If you’re impatient, you may want to get your site indexed fast. Here’s how to do it. And whether it’s worth any extra effort or not!
Every now and then, programs and offers come out that claim to get your site indexed by Google in record time.
Are they worth paying any money for?
Or are they just hot air?
Let’s start with what being indexed by Google actually means:
It simply means that Google’s robot has crawled (visited) your web page and has put it in the list of possible pages to return in the results.
It’s nowhere near that same as actually appearing in the search results.
You can find out the pages that Google has indexed by putting the word “site” (but with no quote marks) followed immediately by a colon and then followed immediately by your domain name.

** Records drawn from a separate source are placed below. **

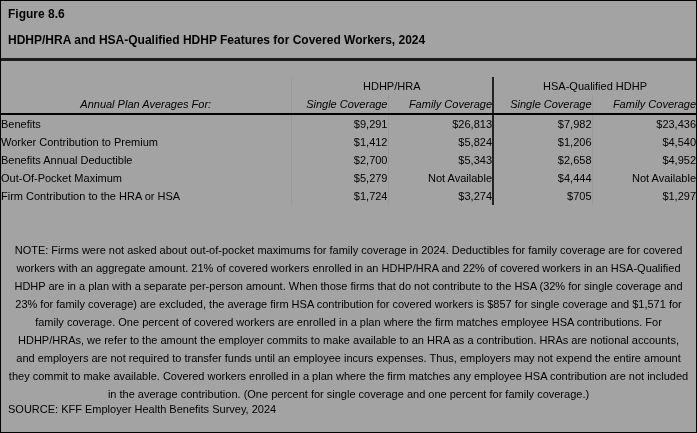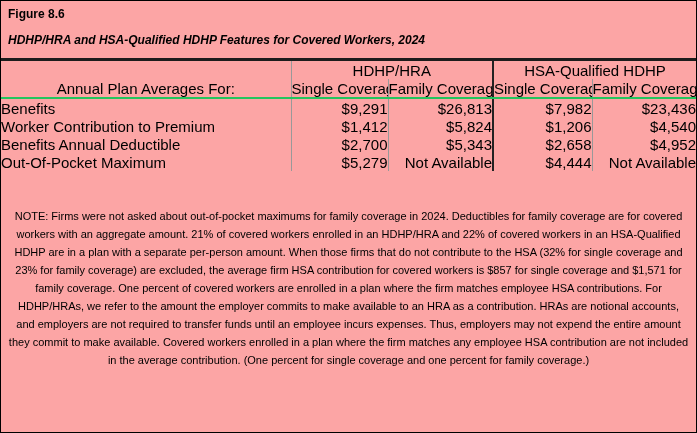"Figure 8.6" .figure { background: #fca5a5 -> #a3a3a3 }
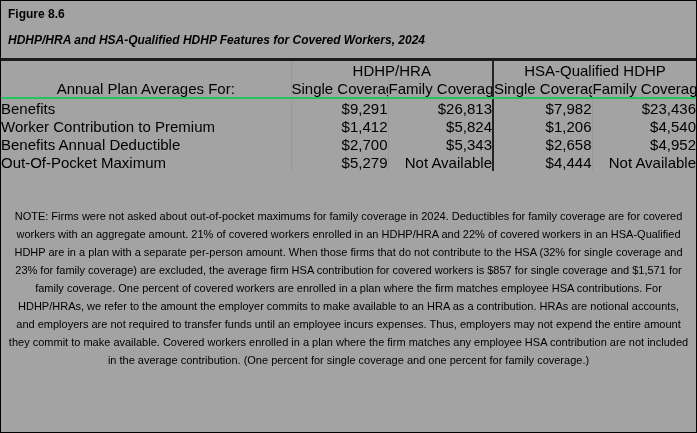"HDHP/HRA and HSA-Qualified HDHP Features" .fig-title { font-style: italic -> none }
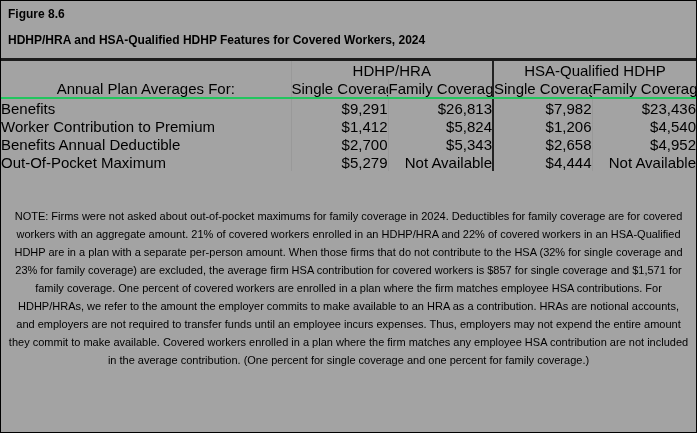"HDHP/HRA" table.figtable { font-size: 15px -> 11px; margin-top: none -> 16px }
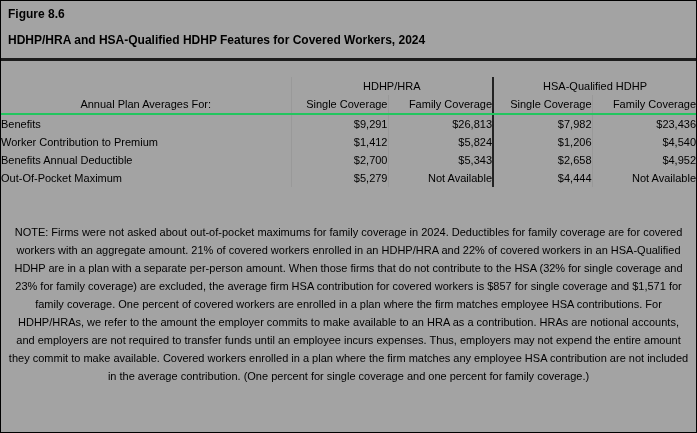"Annual Plan Averages For:" .subhead-row td { border-bottom: 2px solid #22c55e -> 2px solid #000000; font-style: none -> italic }
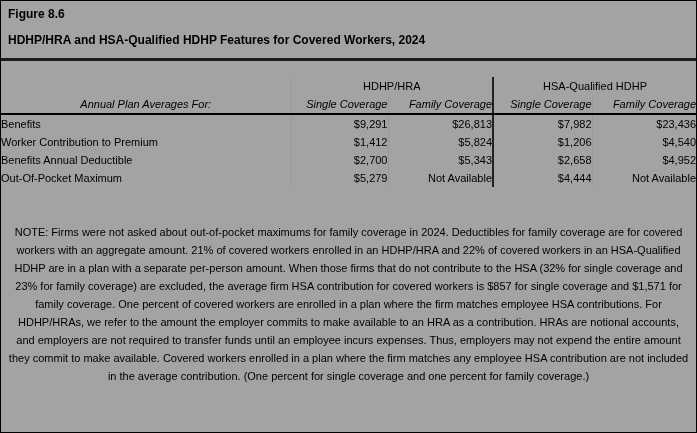"Firm Contribution to the HRA" tr { html: none -> <tr> <td>Firm Contribution to the HRA or HSA</td> <td>$1,724</td> <td>$3,274</td> <td>$705</td> <td>$1,297</td> </tr> }
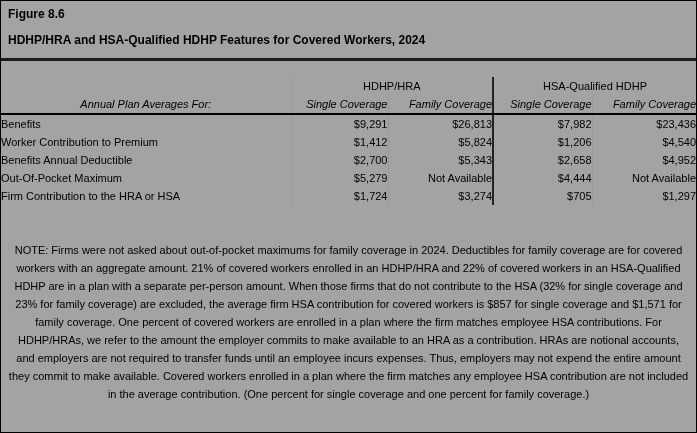"SOURCE: KFF Employer Health Benefits" p.source { html: none -> <p>SOURCE: KFF Employer Health Benefits Survey, 2024</p> }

So for my site, the search would be:
site:trevordumbleton.com
That returns all the different pages that Google has indexed. 399 at the time of writing, likely more by the time you read this.
But it doesn’t say anything about when or where – if anywhere – the pages will show up in the search results, otherwise Google would be sending me hundreds of visitors a day.
As far as I can work out, the indexing process is along these lines:
- Find out a page exists e.g. with the built-in pinging system in WordPress or from a link or wherever
- Send a robot to retrieve the contents of the page providing it’s not prevented by robots.txt or a noindex meta tag
- Do some initial processing in case the contents of the page are date sensitive – that’s why news and PR sites often show up in the results but not for very long
- Maybe put the page in the search results to find out the click rates – that’s when a lot of people get excited because they’ve got to page one of Google in record time and then they get depressed when the page is dropped from page one whilst Google do some more calculations. It’s also why a lot of the pages shown on “Get to page 1 of Google overnight” offers are regularly nowhere to be seen when you look for them
- Do some more processing to work out where the page should really show in the search results and adjust for that over time
Notice that the only thing that needs to happen is the page gets indexed initially.
Getting your site indexed or any new page indexed has no bearing whatsoever on if or when it will get shown in any real results.
So long as your page gets indexed, the speed you’re indexed also has little bearing on how long it takes to show in the results.
If you’ve got a WordPress site that’s updated regularly, Google will get notified when you add new content and depending on other factors will crawl round and index the new page reasonably fast. In my experience, anything from an hour to a few weeks.
Pestering it to index the page faster doesn’t do much, if anything.
So the sales page I just read for a product that shows their site getting indexed in a handful of minutes means nothing other than Google’s crawled it.
It’s got no backlinks found by aHrefs or Majestic. And Majestic even put a message on screen asking if the site existed!
So don’t sweat about getting your site indexed fast.
That will probably happen anyway.
There’s no need to submit it or ping it if you’ve got a WordPress site – WordPress takes care of that.
And there’s definitely no need to pay for software or someone on Fiverr to get it indexed.
Concentrate on building links to your site and more content on your site.
And if you need help creating content for your site, click across to this page.
By the way, this page was published at 13:48 on 21st January 2013. I’ll update the page as to when it gets indexed.
Update: Google crawled it the same day at 14:24, just 36 minutes after it was published.